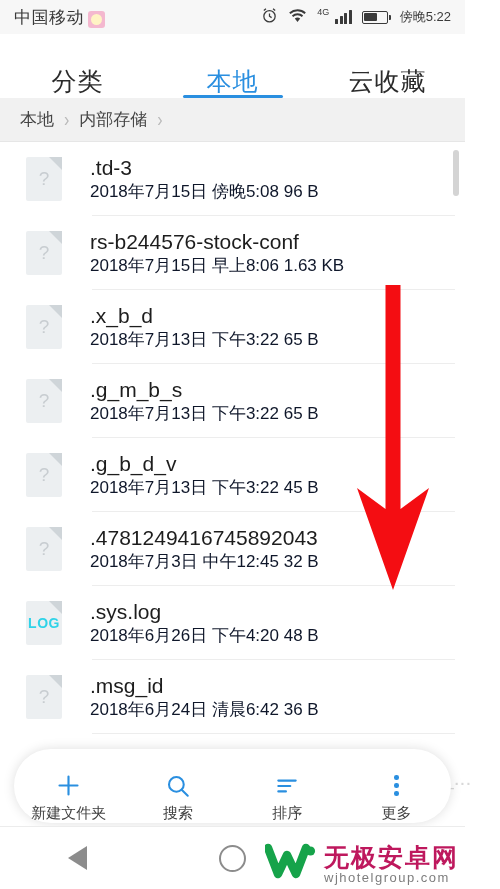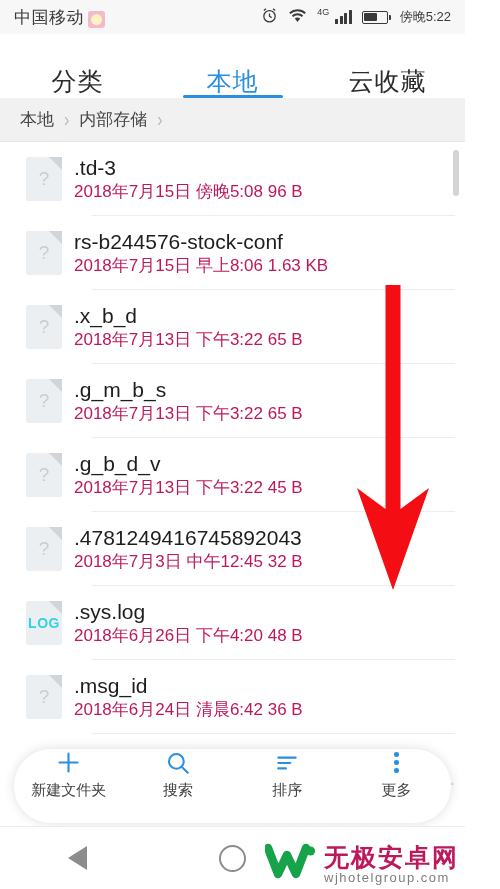--- a/index.html
+++ b/index.html
@@ -194,35 +194,35 @@
     color: #c8cdd1;
     font-weight: 400;
   }
   .ficon.log .ftxt {
     font-size: 14px;
     font-weight: bold;
     color: #2fd3e8;
     letter-spacing: 0.5px;
   }
   .rowtext {
-    margin-left: 12px;
+    margin-left: 28px;
     display: flex;
     flex-direction: column;
     justify-content: center;
     gap: 0;
     min-width: 0;
   }
   .fname {
     font-size: 21px;
     color: #1d1d1d;
     white-space: nowrap;
   }
   .fmeta {
     font-size: 17px;
-    color: #be185d;
+    color: #0f172a;
     white-space: nowrap;
   }
   .row.dim .fname { color: #d8d8d8; }
   .row.dim .fmeta { color: #e2e2e2; }
   .row.dim .ficon .sheet { background: #f5f6f7; }
   .row.dim .ficon .fold { border-top-color:#e8eaeb; }
   .row.dim .ficon .ftxt { color:#e6e8ea; }
 
   
   .scrollthumb {
@@ -246,21 +246,21 @@
   
   .toolbar {
     position: absolute;
     left: 14px; right: 14px;
     bottom: 66px;
     height: 74px;
     background: #ffffff;
     border-radius: 40px;
     box-shadow: 0 0 12px rgba(0,0,0,0.13);
     display: flex;
-    align-items: flex-start;
+    align-items: flex-end;
     z-index: 5;
   }
   .tbitem {
     flex: 1;
     display: flex;
     flex-direction: column;
     align-items: center;
     justify-content: center;
     gap: 5px;
   }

*-*-*

▸ Task requirements: Output the line holding "left: 14px; right: 14px;", then every later line through the end of the records above, exactly as given and nothing else.

▸ Task response:
     left: 14px; right: 14px;
     bottom: 66px;
     height: 74px;
     background: #ffffff;
     border-radius: 40px;
     box-shadow: 0 0 12px rgba(0,0,0,0.13);
     display: flex;
-    align-items: flex-start;
+    align-items: flex-end;
     z-index: 5;
   }
   .tbitem {
     flex: 1;
     display: flex;
     flex-direction: column;
     align-items: center;
     justify-content: center;
     gap: 5px;
   }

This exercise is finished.